Lo scorso dicembre 2016, il cocktail Negroni è stato premiato come secondo migliore drink al mondo. Un traguardo più che meritato se si pensa alla sua popolarità e a tutta la strada che ha fatto da quando fu creato per caso circa un secolo fa.

Fu il conte Camillo Negroni a dargli vita, quando negli anni ’20 frequentava lo storico caffè Casoni, in via dei Tornabuoi a Firenze. L’aristocratico, un uomo eccentrico e grande estimatore di alcolici, propose al barman Fosco Scarselli una variante al solito Americano. Questo cocktail, a dispetto del nome, è completamente italiano e si compone di un terzo di Campari, un terzo di Vermuth rosso e un terzo di Seltz. Il conte Negroni chiese quindi al Barman Scarselli di aggiungere al posto del Seltz “una spruzzata di gin”: nacque così il cocktail che tutti conosciamo.

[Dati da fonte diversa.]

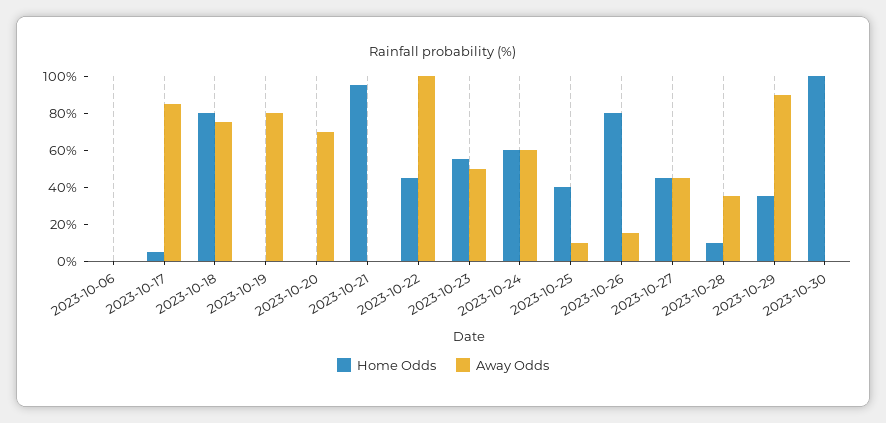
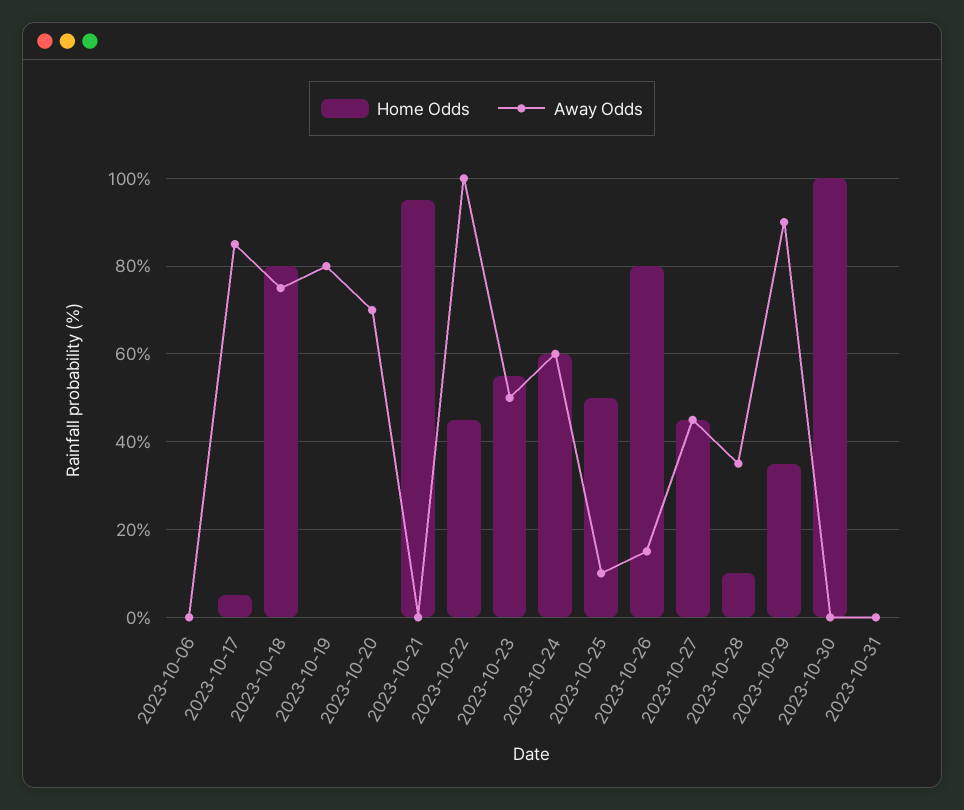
Home Odds, 2023-10-25: 40 -> 50
Home Odds, 2023-10-31: none -> 0
Away Odds, 2023-10-31: none -> 0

Più tardi, gli avventori del Caffè, incuriositi dal “solito” che il conte ordinava ogni sera (pare in quantità industriali), iniziarono a chiamarlo come “un Americano alla maniera del conte Negroni” e ad abbreviarlo nel tempo con un semplice “Negroni”.

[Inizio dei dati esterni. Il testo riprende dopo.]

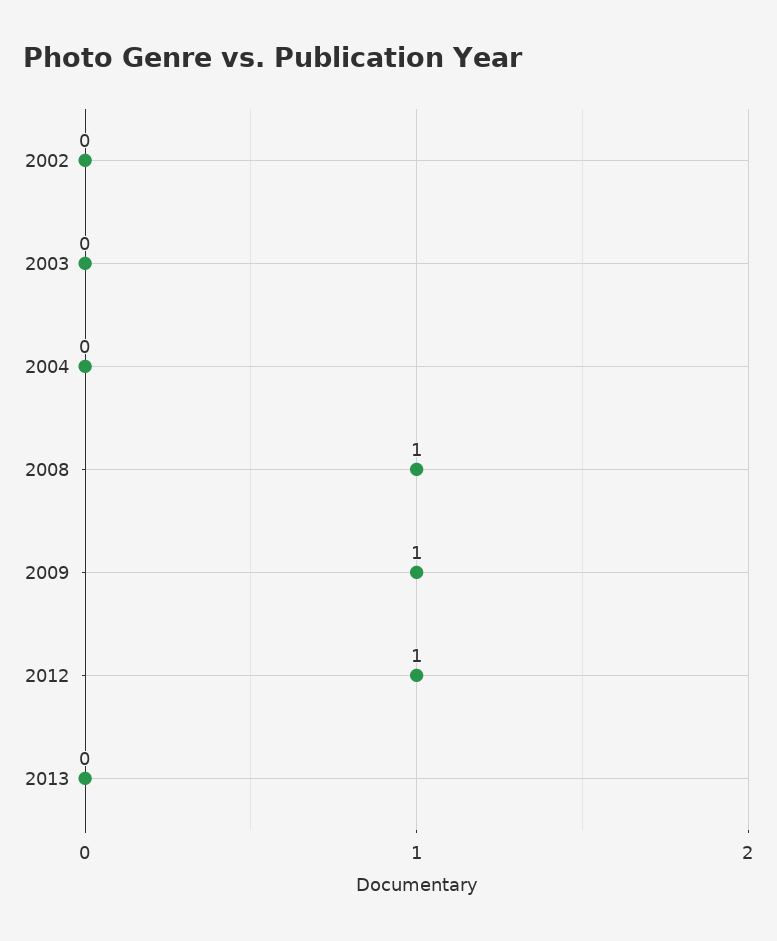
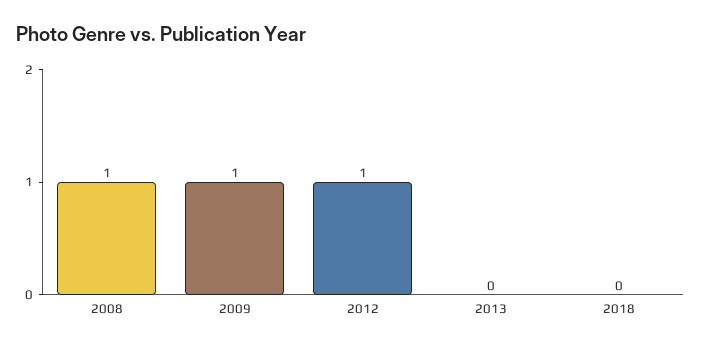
2002: 0 -> none
2003: 0 -> none
2004: 0 -> none
2018: none -> 0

Per essere un cocktail così longevo, continua a fare i suoi proseliti in tutto il mondo senza mai perdere lustro. Anzi, negli anni sono state inventate diverse varianti che sostituiscono il gin tanto amato dal conte Negroni.

Il più famoso di tutti è certamente il Negroni sbagliato, chiamato così dal suo ideatore, il titolare del celebre bar Basso di Milano, Mirko Stocchetto. Il barman, recentemente scomparso, inventò nel 1968 questa versione del Negroni davvero per sbaglio, versando al posto del gin un terzo di prosecco. Un errore che diede vita a un altro fenomeno alcolico tutt’oggi molto apprezzato.

Altre varianti del Negroni sono il Negroski, che prevede un terzo di vodka, il Bencini, che vuole il rum, e l’Old Pal che, invece, è fatto con il whisky.